— What is needed —
Restate the records that follow word for word; no pictures should appear.

Segment Start: Extracted material

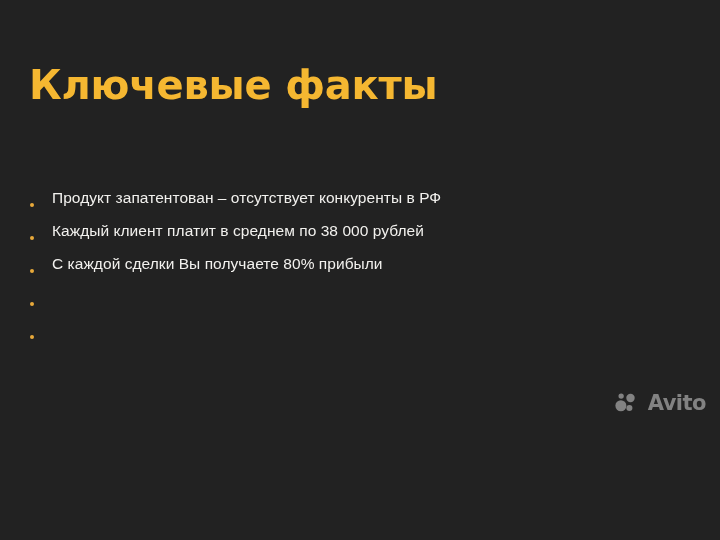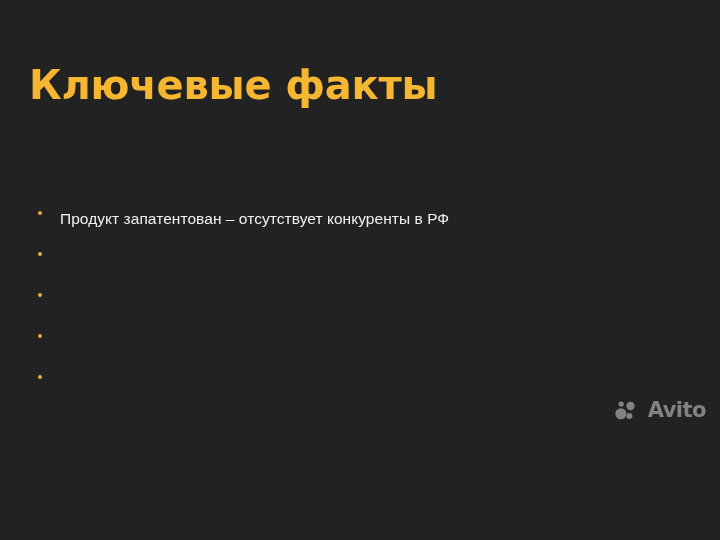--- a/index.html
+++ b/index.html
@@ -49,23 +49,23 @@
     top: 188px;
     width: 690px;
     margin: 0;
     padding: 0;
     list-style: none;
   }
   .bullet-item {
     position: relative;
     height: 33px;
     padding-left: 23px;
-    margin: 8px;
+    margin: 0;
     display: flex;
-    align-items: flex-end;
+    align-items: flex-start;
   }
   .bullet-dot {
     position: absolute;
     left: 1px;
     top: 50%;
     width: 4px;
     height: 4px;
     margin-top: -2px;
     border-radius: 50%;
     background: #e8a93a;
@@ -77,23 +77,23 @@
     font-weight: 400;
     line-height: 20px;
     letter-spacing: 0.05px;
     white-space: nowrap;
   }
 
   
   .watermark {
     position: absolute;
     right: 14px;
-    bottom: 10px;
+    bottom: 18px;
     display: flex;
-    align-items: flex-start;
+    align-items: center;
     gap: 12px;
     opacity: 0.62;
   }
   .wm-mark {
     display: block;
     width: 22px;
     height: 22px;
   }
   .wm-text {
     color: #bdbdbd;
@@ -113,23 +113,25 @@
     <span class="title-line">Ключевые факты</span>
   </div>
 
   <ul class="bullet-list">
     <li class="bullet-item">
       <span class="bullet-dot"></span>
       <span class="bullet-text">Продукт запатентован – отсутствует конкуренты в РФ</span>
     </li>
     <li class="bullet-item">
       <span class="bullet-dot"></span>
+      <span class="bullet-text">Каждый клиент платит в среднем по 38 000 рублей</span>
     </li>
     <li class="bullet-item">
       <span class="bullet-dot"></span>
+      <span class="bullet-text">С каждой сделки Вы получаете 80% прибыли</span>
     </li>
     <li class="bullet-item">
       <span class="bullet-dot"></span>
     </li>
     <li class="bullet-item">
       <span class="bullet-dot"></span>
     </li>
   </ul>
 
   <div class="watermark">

Segment End: Extracted material

— Written response —
--- a/index.html
+++ b/index.html
@@ -49,23 +49,23 @@
     top: 188px;
     width: 690px;
     margin: 0;
     padding: 0;
     list-style: none;
   }
   .bullet-item {
     position: relative;
     height: 33px;
     padding-left: 23px;
-    margin: 8px;
+    margin: 0;
     display: flex;
-    align-items: flex-end;
+    align-items: flex-start;
   }
   .bullet-dot {
     position: absolute;
     left: 1px;
     top: 50%;
     width: 4px;
     height: 4px;
     margin-top: -2px;
     border-radius: 50%;
     background: #e8a93a;
@@ -77,23 +77,23 @@
     font-weight: 400;
     line-height: 20px;
     letter-spacing: 0.05px;
     white-space: nowrap;
   }
 
   
   .watermark {
     position: absolute;
     right: 14px;
-    bottom: 10px;
+    bottom: 18px;
     display: flex;
-    align-items: flex-start;
+    align-items: center;
     gap: 12px;
     opacity: 0.62;
   }
   .wm-mark {
     display: block;
     width: 22px;
     height: 22px;
   }
   .wm-text {
     color: #bdbdbd;
@@ -113,23 +113,25 @@
     <span class="title-line">Ключевые факты</span>
   </div>
 
   <ul class="bullet-list">
     <li class="bullet-item">
       <span class="bullet-dot"></span>
       <span class="bullet-text">Продукт запатентован – отсутствует конкуренты в РФ</span>
     </li>
     <li class="bullet-item">
       <span class="bullet-dot"></span>
+      <span class="bullet-text">Каждый клиент платит в среднем по 38 000 рублей</span>
     </li>
     <li class="bullet-item">
       <span class="bullet-dot"></span>
+      <span class="bullet-text">С каждой сделки Вы получаете 80% прибыли</span>
     </li>
     <li class="bullet-item">
       <span class="bullet-dot"></span>
     </li>
     <li class="bullet-item">
       <span class="bullet-dot"></span>
     </li>
   </ul>
 
   <div class="watermark">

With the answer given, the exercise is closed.